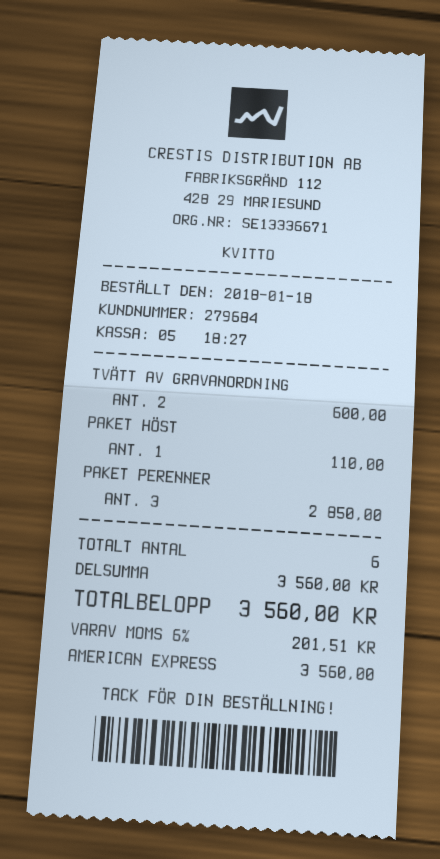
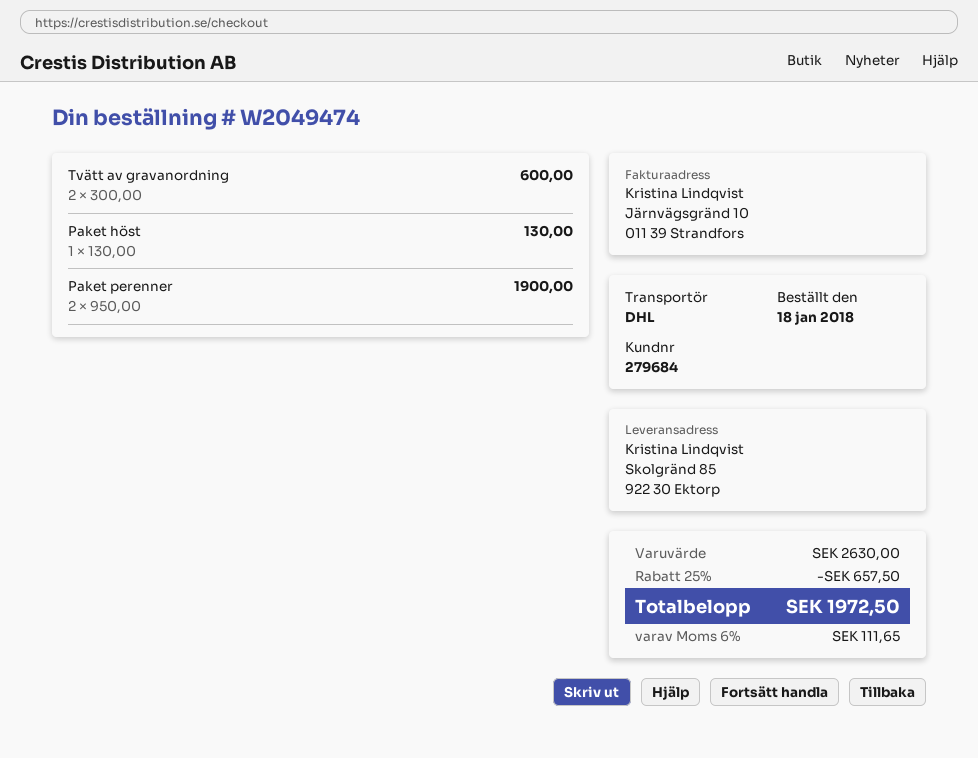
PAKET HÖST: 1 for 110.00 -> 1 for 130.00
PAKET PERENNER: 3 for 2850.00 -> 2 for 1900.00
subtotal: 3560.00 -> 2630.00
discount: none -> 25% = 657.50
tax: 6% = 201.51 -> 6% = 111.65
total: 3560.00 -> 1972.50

* * *

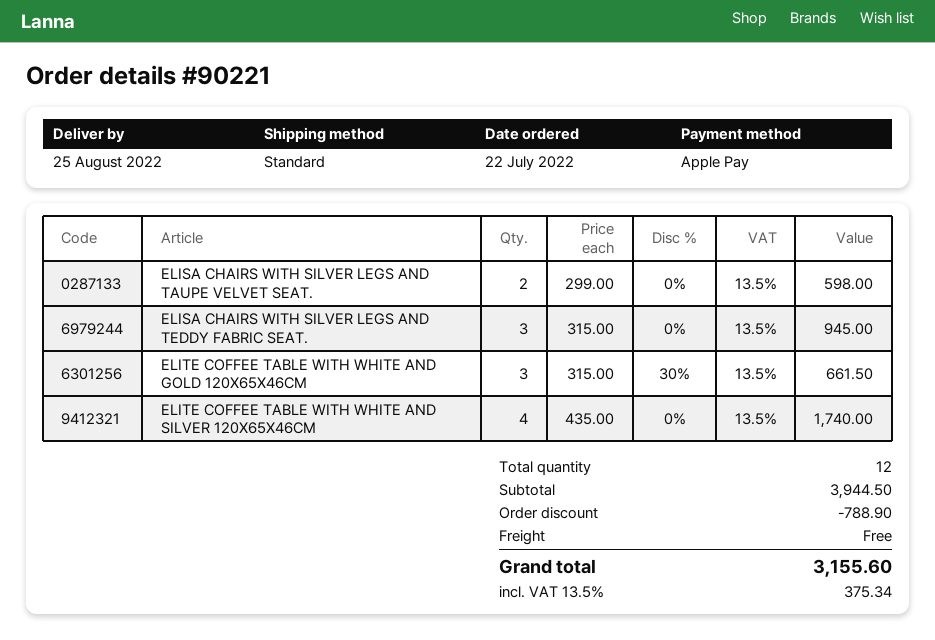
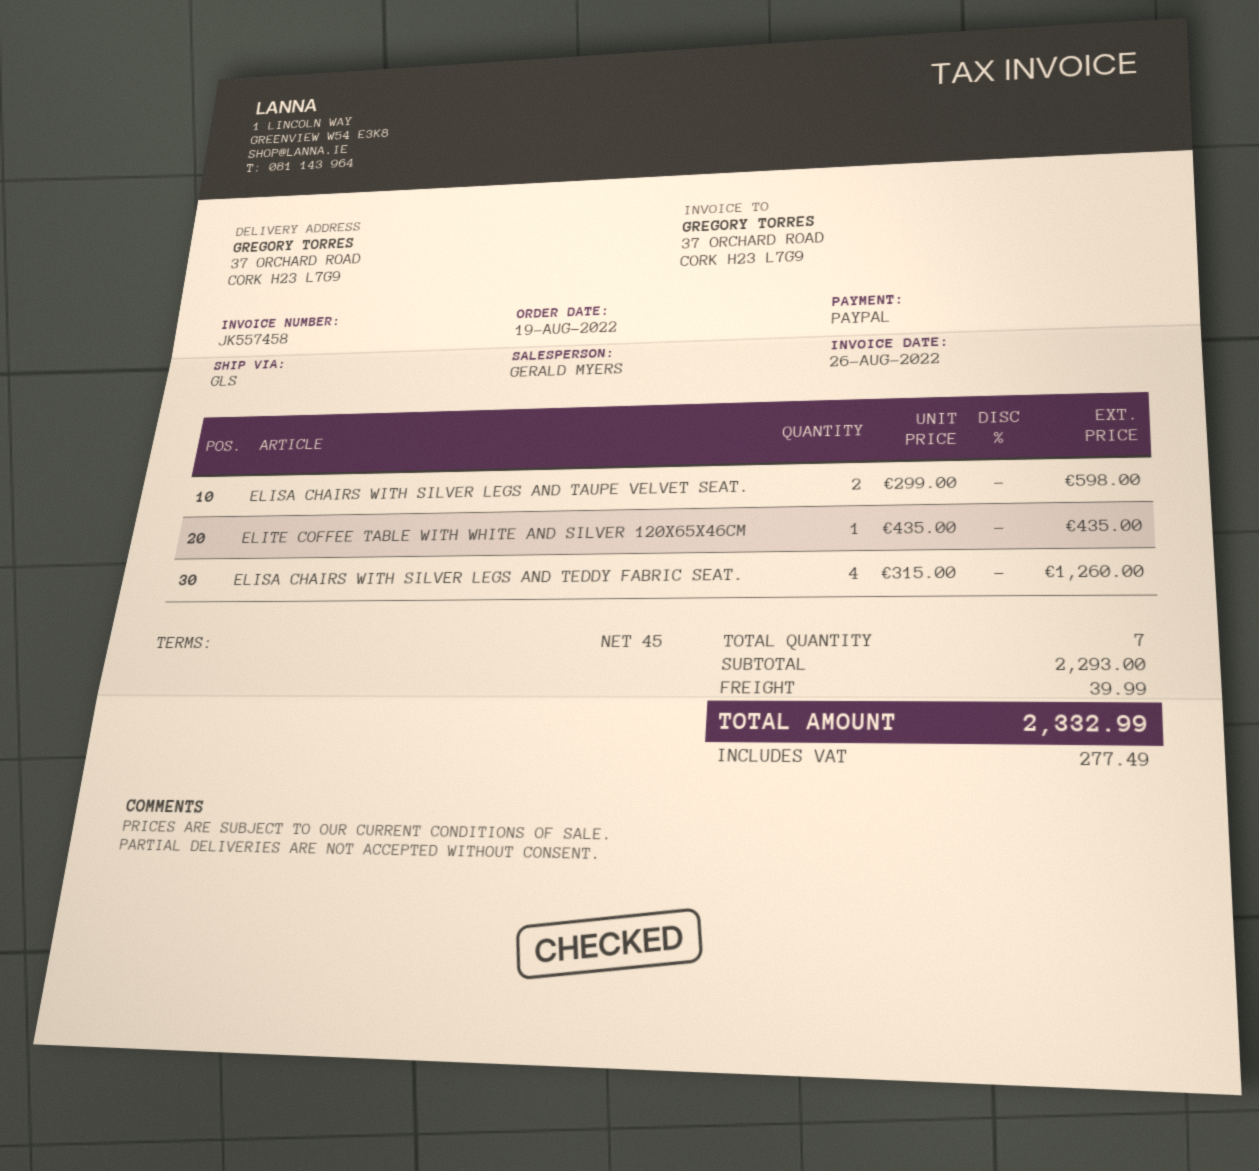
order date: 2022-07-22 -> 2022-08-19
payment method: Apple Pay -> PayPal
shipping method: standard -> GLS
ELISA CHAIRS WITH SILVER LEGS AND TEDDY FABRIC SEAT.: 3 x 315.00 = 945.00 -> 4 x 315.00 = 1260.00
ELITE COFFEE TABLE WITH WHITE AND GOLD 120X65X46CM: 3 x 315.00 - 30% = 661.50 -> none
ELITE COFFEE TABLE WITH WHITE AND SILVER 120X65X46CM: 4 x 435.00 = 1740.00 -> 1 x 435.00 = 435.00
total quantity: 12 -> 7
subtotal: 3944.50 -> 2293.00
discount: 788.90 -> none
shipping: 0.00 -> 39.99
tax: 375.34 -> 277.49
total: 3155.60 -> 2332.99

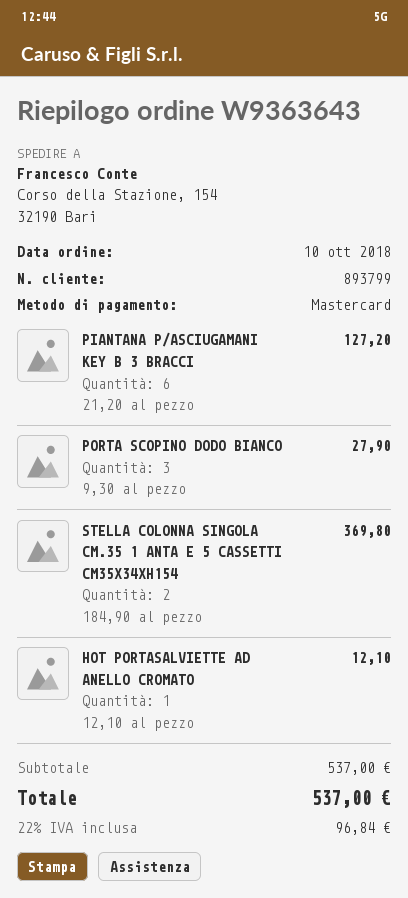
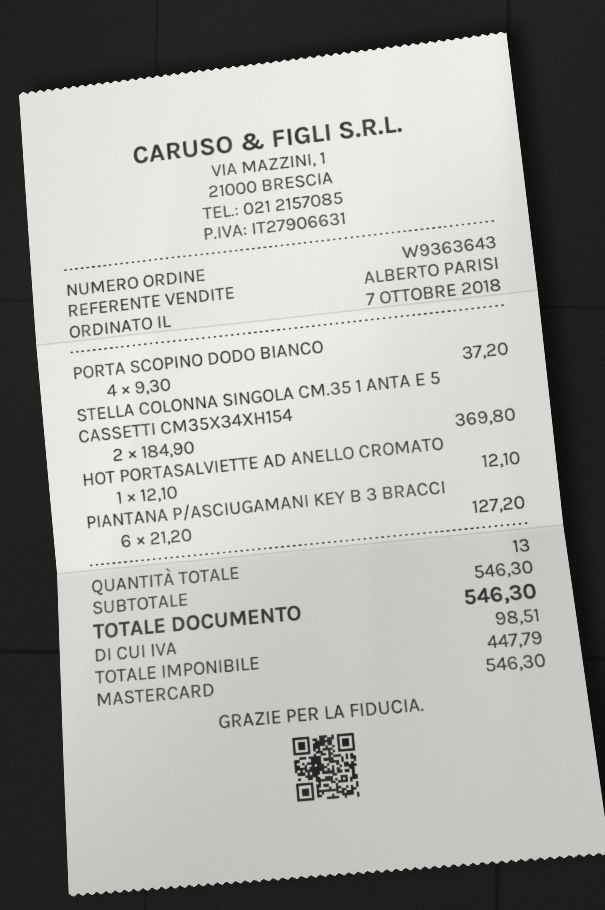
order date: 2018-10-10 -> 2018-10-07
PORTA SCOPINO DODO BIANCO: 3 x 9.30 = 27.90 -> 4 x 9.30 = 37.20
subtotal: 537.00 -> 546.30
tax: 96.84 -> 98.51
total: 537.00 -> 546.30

### TASK OBJECTIVE
Return, from the data above, each line in which the string "shipping" appears.

### WRITTEN REPLY
shipping method: standard -> GLS
shipping: 0.00 -> 39.99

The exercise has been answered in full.